Il est le premier long métrage d'un génie tourmenté : Martin Scorsese. Et il frappe un grand coup. On y retrouve déjà les grands thèmes du réalisateur : la religion, la pègre, la violence, l'amour et les amitiés viriles et difficiles. Who's That Knocking At My Door est un excellent prélude quand on sait ce qui suit dans la carrière de Scorsese. Harvey Keitel a déjà sa gueule d'ange d'antihéros. Certes, il est jeune à l'époque mais déjà vraiment très bon. Le couple formé avec Zina Bethune est pacifique, calme, à la fois basé sur les mots et sur les rapports physiques. La tension qui finit par régner dans leur couple est dérangeante, l'idée du viol renverse littéralement le film. Les plans sont très soignés, ils sont précis, réfléchis. C'est à cela qu'on sent que le film est avant tout un film d'étude. Le mélange des deux formats est plutôt réussi. Et l'étalonnage du noir et blanc est époustouflant dans certaines scènes. Mais un bémol, on voit que le film a pioché des scènes ici et là-bas. Parfois on se retrouve dans une certaine incompréhension. Peut être est-ce le passage brutal entre scènes d'amours et scènes entre potes. On a parfois du mal à tout suivre. Comme si certaines choses étaient confuses, plantées là pour donner au film une dimension temporelle. Mais, cela ne gâche rien au plaisir des yeux. Et si vous êtes curieux quand à voir la première longue oeuvre de Scorsese, ce film sera répondre à votre curiosité. A noter que la musique (The Doors, The Genies, The Dubs) est vraiment en parfaite adéquation avec les images et que la "fameuse" scène érotique est de toute beauté.

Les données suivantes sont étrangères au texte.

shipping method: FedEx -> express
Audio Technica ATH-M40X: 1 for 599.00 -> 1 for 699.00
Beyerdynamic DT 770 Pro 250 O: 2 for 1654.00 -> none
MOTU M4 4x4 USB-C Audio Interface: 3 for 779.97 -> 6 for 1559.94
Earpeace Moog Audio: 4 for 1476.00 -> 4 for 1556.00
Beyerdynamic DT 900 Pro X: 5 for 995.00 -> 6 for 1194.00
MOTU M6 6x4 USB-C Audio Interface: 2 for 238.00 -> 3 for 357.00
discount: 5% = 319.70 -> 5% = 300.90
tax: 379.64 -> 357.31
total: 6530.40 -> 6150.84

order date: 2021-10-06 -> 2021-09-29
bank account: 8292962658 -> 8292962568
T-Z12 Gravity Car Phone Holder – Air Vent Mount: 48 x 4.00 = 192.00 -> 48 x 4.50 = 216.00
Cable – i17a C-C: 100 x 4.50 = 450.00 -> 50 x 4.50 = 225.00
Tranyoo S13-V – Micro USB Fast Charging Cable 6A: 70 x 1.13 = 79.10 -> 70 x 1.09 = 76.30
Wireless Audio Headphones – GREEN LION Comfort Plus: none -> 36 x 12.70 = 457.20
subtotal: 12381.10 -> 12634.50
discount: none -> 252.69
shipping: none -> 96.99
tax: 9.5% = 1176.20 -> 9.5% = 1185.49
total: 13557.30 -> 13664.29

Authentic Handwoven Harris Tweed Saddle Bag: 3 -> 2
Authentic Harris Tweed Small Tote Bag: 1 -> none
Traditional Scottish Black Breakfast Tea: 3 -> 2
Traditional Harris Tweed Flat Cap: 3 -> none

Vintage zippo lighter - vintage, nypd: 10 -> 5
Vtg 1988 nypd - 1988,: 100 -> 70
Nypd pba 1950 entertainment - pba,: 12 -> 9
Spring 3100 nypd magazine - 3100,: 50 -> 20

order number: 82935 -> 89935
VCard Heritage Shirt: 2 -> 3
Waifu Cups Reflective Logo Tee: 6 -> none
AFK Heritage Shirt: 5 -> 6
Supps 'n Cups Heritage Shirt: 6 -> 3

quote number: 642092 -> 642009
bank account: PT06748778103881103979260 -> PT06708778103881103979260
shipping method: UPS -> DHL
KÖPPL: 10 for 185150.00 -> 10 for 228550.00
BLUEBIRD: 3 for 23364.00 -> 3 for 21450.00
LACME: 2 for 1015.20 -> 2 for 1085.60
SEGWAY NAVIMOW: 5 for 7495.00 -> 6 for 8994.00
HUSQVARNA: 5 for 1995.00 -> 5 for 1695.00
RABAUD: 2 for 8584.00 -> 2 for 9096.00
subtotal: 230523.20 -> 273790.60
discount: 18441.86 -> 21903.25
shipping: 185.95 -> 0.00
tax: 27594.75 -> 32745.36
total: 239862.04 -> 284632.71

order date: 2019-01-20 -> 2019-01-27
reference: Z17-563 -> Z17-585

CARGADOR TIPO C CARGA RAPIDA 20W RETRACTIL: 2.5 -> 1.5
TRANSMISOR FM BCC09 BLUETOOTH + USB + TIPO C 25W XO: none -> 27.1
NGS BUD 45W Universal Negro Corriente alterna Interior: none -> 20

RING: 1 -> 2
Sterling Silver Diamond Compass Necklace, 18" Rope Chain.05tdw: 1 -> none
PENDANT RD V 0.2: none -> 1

Le premier Scorsese :) Remercions au passage, les rares cinéma qui proposent encore aujourd'hui ce genre de film. Pourquoi y va t'on ? Car c'est le premier Scorsese, qui dit premier dit que le film n'est pas exempt de défauts. Défauts nombreux certes mais qui n'entachent pas la qualité du film, ceux-ci portant plus à nous faire sourire. Des faux raccords à gogo, des portes ouvertes puis fermées et a nouveau ouvertes x) Ce qui est intéressant dans ce film, ce n'est pas de compter les "erreurs" mais plutôt de remarquer que dès son premier film, Scorsese est bien celui que l'on connait aujourd'hui via sa filmographie. Les petites frappes italiennes de New York, des milieux pas très aisés, des convictions religieuses profondes ... Pour son premier film, Scorsese aborde différents thèmes d'une époque autour d'un personnage joué par Harvey Keitel (formidable) et permet d'ancrer son film dans une réalité. Car au final, il s'agit d'un film de société, Harvey Keitel représentant l'image même de cette société représenté par les hommes et façonnée par une certaine éducation religieuse. Scorsese délie au cours de ses 1h30, les mentalités de cette société, le comportement de l'homme, la condition de la femme, l'importance de la religion et finalement, les freins que celle-ci apporte. C'est donc bien à travers la mentalité de son personnage que le réalisateur décrit sa vision d'un société New Yorkaise d'une certaine époque. Dans ce film, on retrouve ce qui fera le succès de ces prochains films, des dialogues intelligents, une bande son étudiée, des plans mémorables. Mention spéciale à la séquence tournée sur fond des Doors. Un film qu'il serait dommage de ne pas avoir vu si l'on admire son réalisateur.